The Death of the Station-Wagon

Remember when pretty much every bread and butter car manufacturer had at least one station wagon in their headline range? There was the commodore for the sales rep, the Falcon for the funeral director, the Mondeo, Camry etc. And even luxury brands like Alfa Romeo and Mercedes did wagons. These days they mainly exist in the margins. So what happened and will we have to be transported to funeral homes in a Ute in future? Read on... 

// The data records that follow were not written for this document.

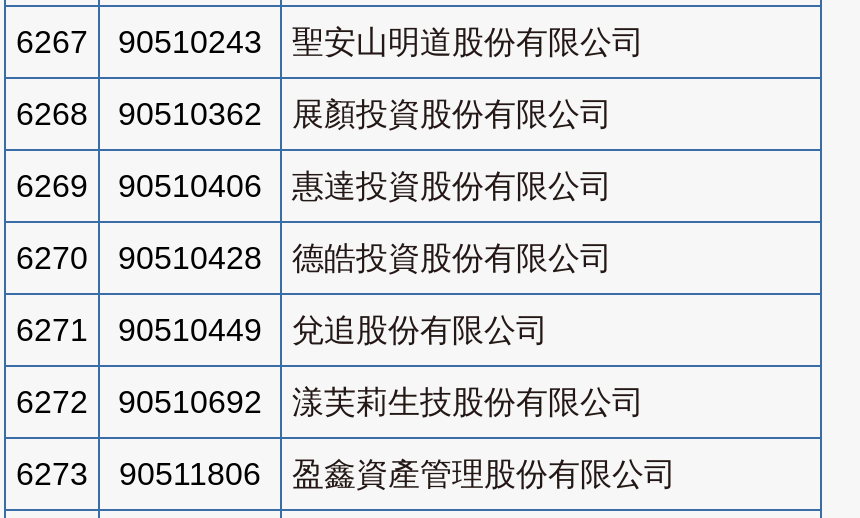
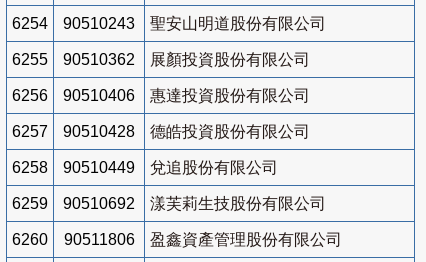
- 6267 90510243 聖安山明道股份有限公司
+ 6254 90510243 聖安山明道股份有限公司

- 6268 90510362 展顏投資股份有限公司
+ 6255 90510362 展顏投資股份有限公司

- 6269 90510406 惠達投資股份有限公司
+ 6256 90510406 惠達投資股份有限公司

- 6270 90510428 德皓投資股份有限公司
+ 6257 90510428 德皓投資股份有限公司

- 6271 90510449 兌追股份有限公司
+ 6258 90510449 兌追股份有限公司

- 6272 90510692 漾芙莉生技股份有限公司
+ 6259 90510692 漾芙莉生技股份有限公司

- 6273
+ 6260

Station wagons are really useful as they carry stuff that an SUV just can’t. Ford’s Falcon was favoured by funeral directors due to their ability to carry a big coffin, something an Everest is going to struggle with. Antiques dealers loved the big Merc and Volvo wagons of the 80s as you could get a Victorian wardrobe in the back. And a mate of mine can fit a PA, drums, guitars, stands etc into his ageing VY Commodore. Something, as he’s discovered, that can’t be done in your typical modern SUV. So what has changed? 

Well SUVs and Utes are apparently what we want and the trusty station wagon has just plain fallen out of fashion. But there are still a few hanging in there. Audi and Skoda have several in their range, Hyundai has one, the Corolla still comes in wagon form, as does the Mazda 6, but they are an increasingly rare beast buried in the outer regions of the catalogues. What sales rep hasn’t racked up the K’s in a Mondeo wagon? Will they still do so in the future? No, Ford has killed it. 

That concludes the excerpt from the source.